Cystic fibrosis newborn screening programs: implications of the CFTR variant spectrum in nonwhite patients

Purpose: Cystic fibrosis newborn screening (CFNBS) has been offered across the United States since 2010. However, as compared with white patients with CF, CFTR variant identification in nonwhite populations remains inequitable. Utilizing the recent characterization of the nonwhite CF variant spectrum, we examined the effectiveness of current CFNBS molecular panels in identifying affected nonwhite newborns.

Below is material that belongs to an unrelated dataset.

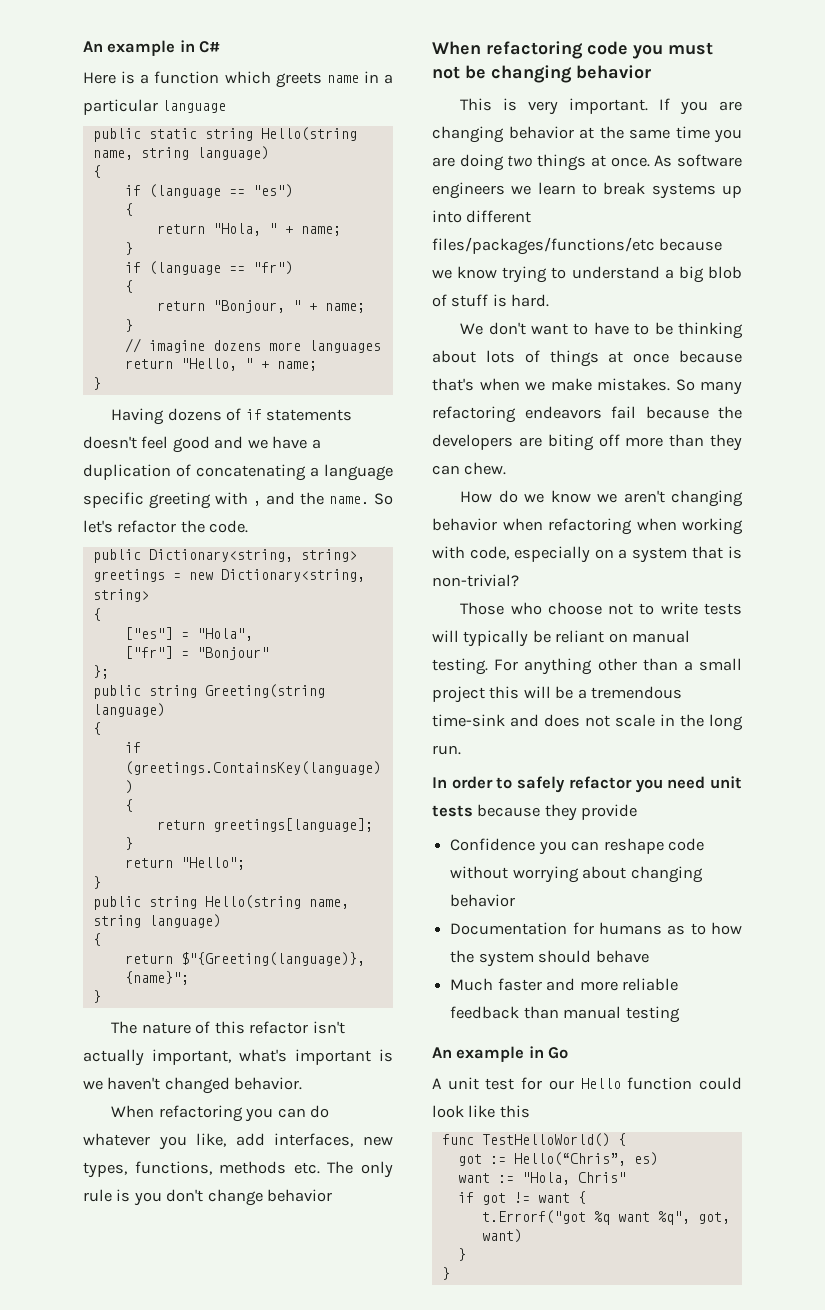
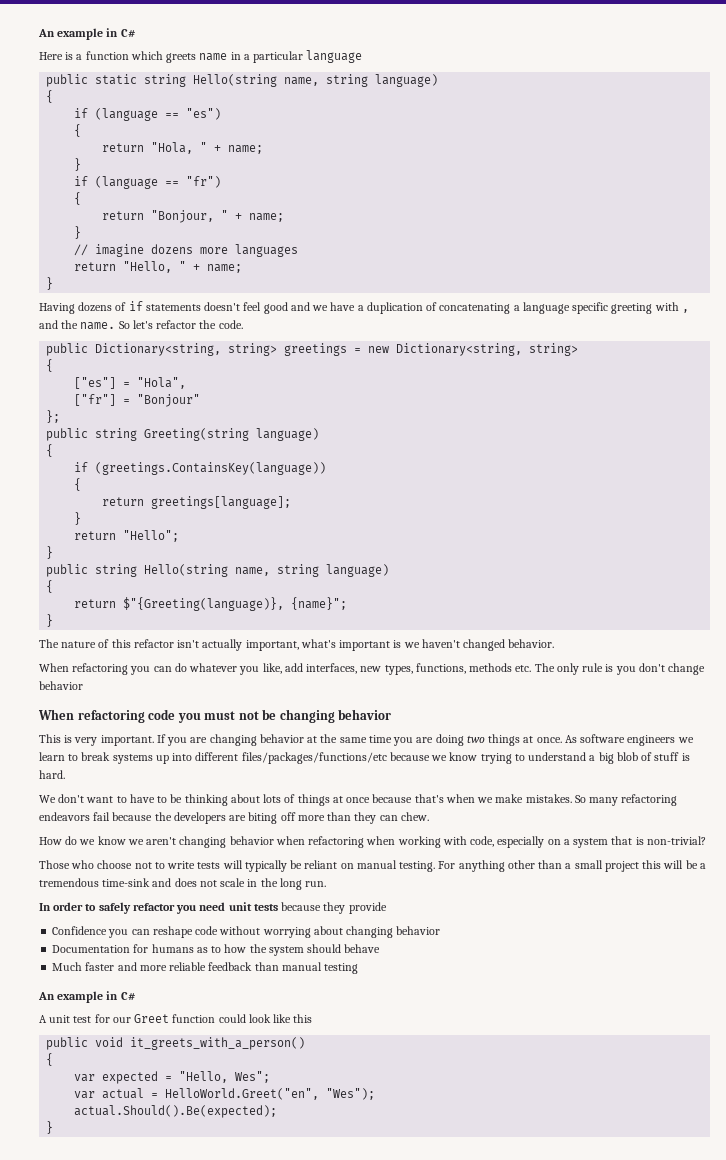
[548,1047,569,1059] Go -> [120,992,136,1000] C#
[580,1078,621,1089] Hello -> [134,1014,170,1023] Greet
[441,1133,626,1147] [457,1152,658,1166] [457,1172,626,1185] [457,1191,586,1205] [481,1210,730,1225] [481,1229,522,1243] [457,1248,466,1261] [441,1267,450,1280] func TestHelloWorld() { // got := Hello(“Chris”, es) // want := "Hola, Chris" // if got != want { // t.Errorf("got %q want %q", got, want) // } // } -> [46,1037,306,1050] [46,1053,54,1066] [74,1071,271,1084] [74,1088,376,1100] [74,1105,278,1118] [46,1121,54,1134] public void it_greets_with_a_person() // { // var expected = "Hello, Wes"; // var actual = HelloWorld.Greet("en", "Wes"); // actual.Should().Be(expected); // }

Methods: Based on a cross-sectional evaluation of genotyping data from the CF Foundation Patient Registry that compared 3,496 nonwhite with 22,206 white CF patients, the current CFNBS algorithms used in the 50 states and the District of Columbia were analyzed. We assessed the percentage of CF patients of Hispanic, African, Asian, and Native American heritage who would not be identified by the molecular panels most commonly used. Results: Compared with whites, variant detection was significantly lower in Hispanic, black, and Asian newborns ( P ≤ 0.0001 each), as well as in Native American newborns ( P values ranged from 0.001 to 0.0003), for the most common CFNBS panels. Conclusion: This study provides a perspective on the applicability of current panels to a diverse population and enables CFNBS programs to consider more inclusive test approaches to facilitate diagnosis, timely clinical intervention, and enhanced prognosis for CF patients of nonwhite and mixed ethnicities. Genet Med 19 1, 36–44.